_Record extracts_
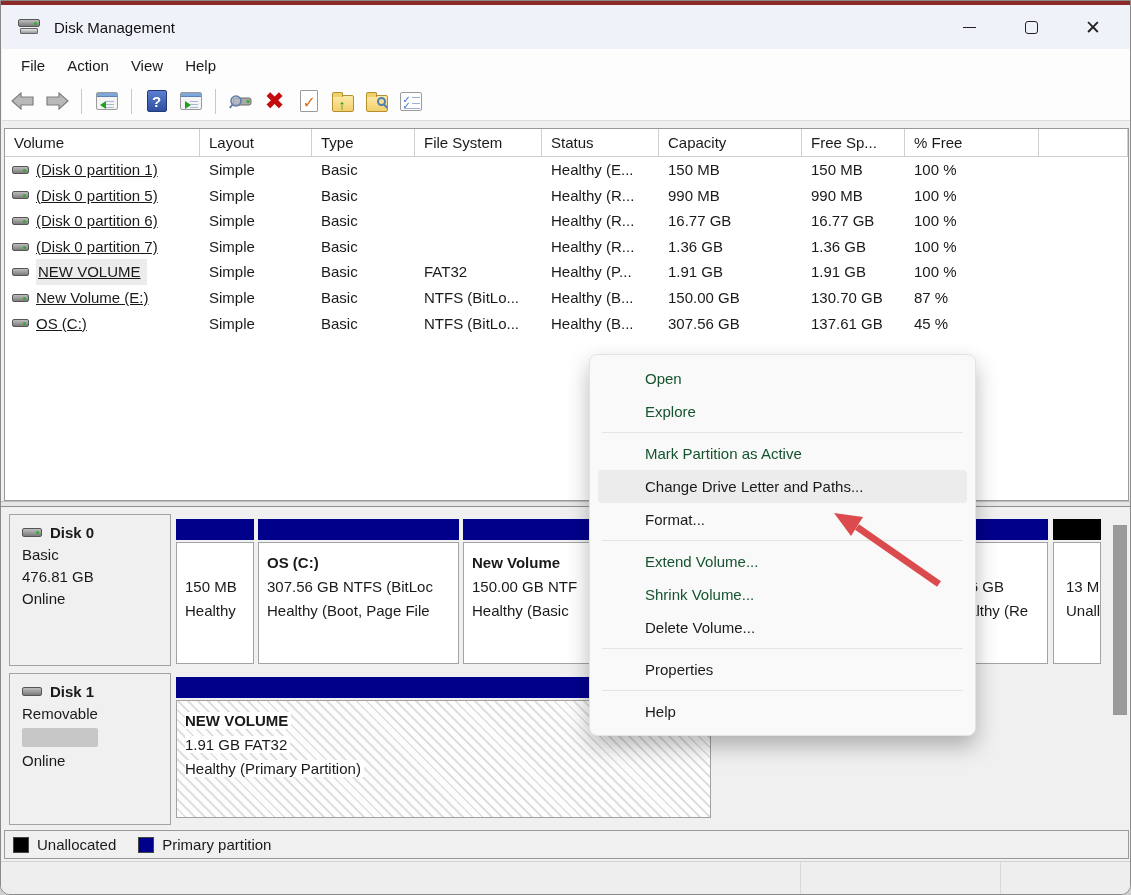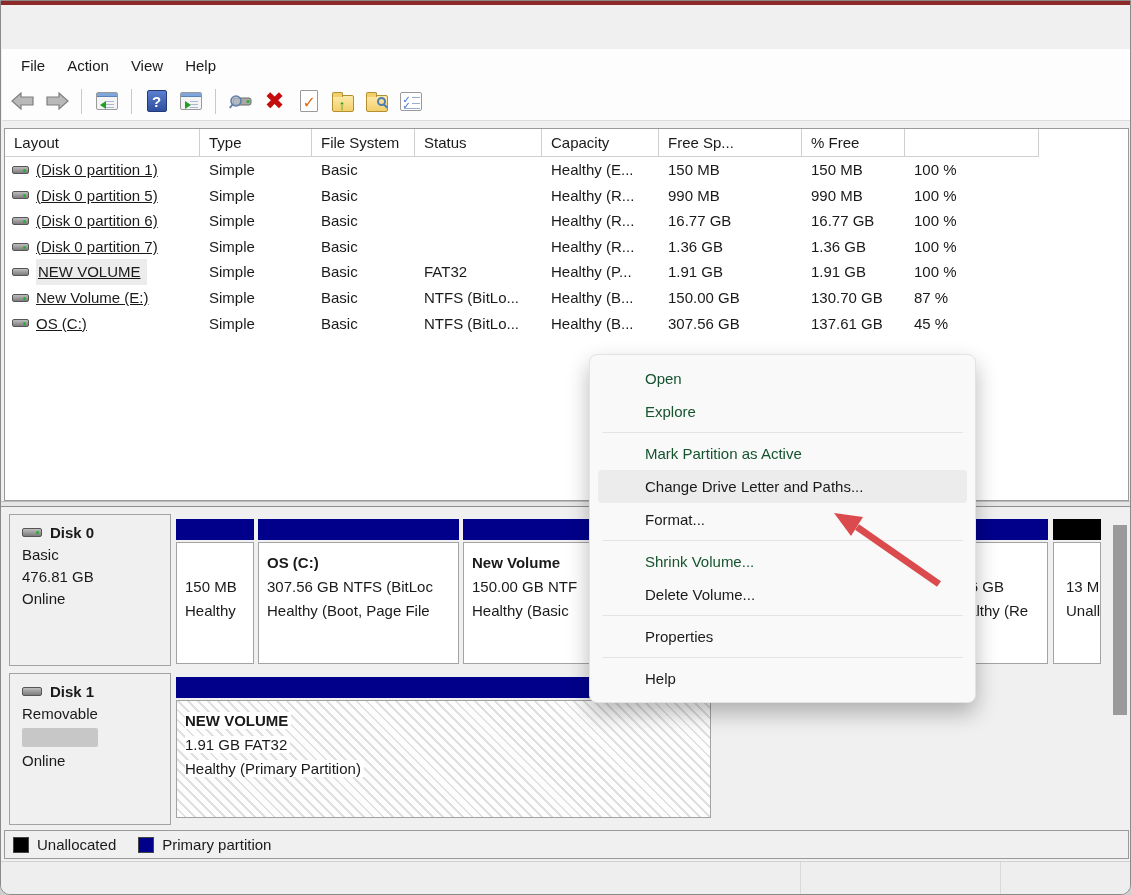--- a/index.html
+++ b/index.html
@@ -138,6 +138,24 @@
 <div id="window">
   <div class="top-stripe"></div>
 
+  <div class="titlebar">
+    <span class="app-icon">
+      <span class="drive-icon"></span>
+      <span class="tray"></span>
+    </span>
+    <span class="title">Disk Management</span>
+    <div class="win-controls">
+      <div class="win-btn">
+          <span class="glyph-min"></span>
+        </div>
+      <div class="win-btn">
+          <span class="glyph-max"></span>
+        </div>
+      <div class="win-btn">
+          <span class="glyph-close">✕</span>
+        </div>
+    </div>
+  </div>
 
   <div class="menubar">
     <span class="menu-item">File</span>

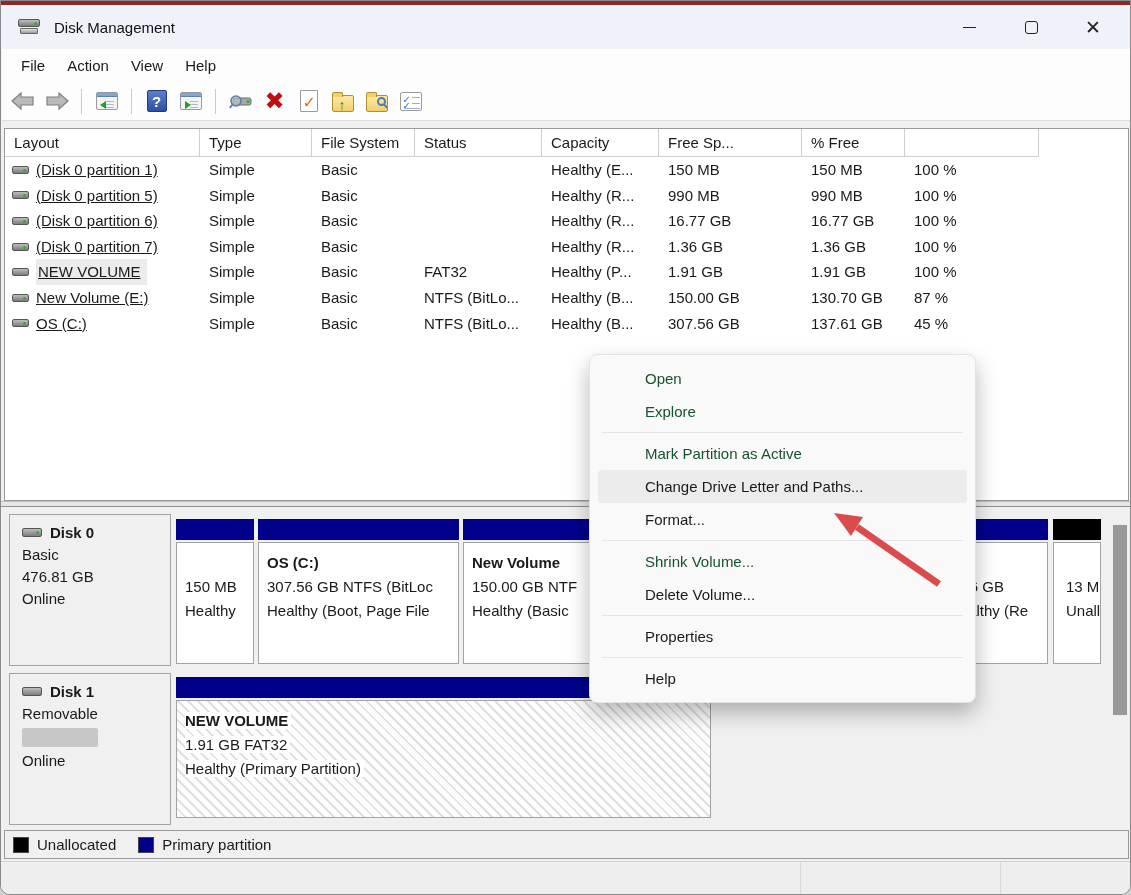--- a/index.html
+++ b/index.html
@@ -234,6 +234,7 @@
 
   <div class="volume-pane">
     <div class="vt-grid vt-header">
+      <div class="cell">Volume</div>
       <div class="cell">Layout</div>
       <div class="cell">Type</div>
       <div class="cell">File System</div>

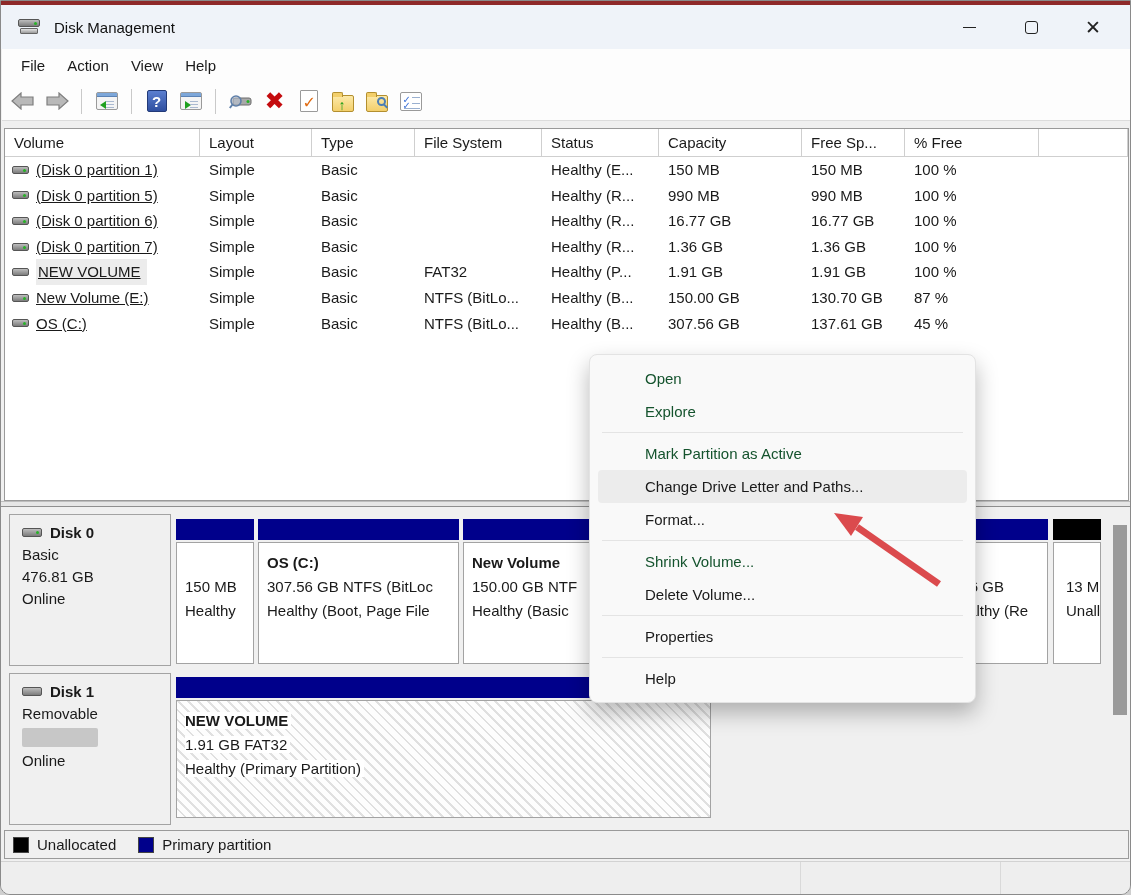--- a/index.html
+++ b/index.html
@@ -452,6 +452,7 @@
     <div class="cm-item highlighted">Change Drive Letter and Paths...</div>
     <div class="cm-item">Format...</div>
     <div class="cm-sep"></div>
+    <div class="cm-item disabled">Extend Volume...</div>
     <div class="cm-item disabled">Shrink Volume...</div>
     <div class="cm-item">Delete Volume...</div>
     <div class="cm-sep"></div>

_Description of the task_
All lines in the data that contain the word "span" should be copied.

_Result below_
+    <span class="app-icon">
+      <span class="drive-icon"></span>
+      <span class="tray"></span>
+    </span>
+    <span class="title">Disk Management</span>
+          <span class="glyph-min"></span>
+          <span class="glyph-max"></span>
+          <span class="glyph-close">✕</span>
     <span class="menu-item">File</span>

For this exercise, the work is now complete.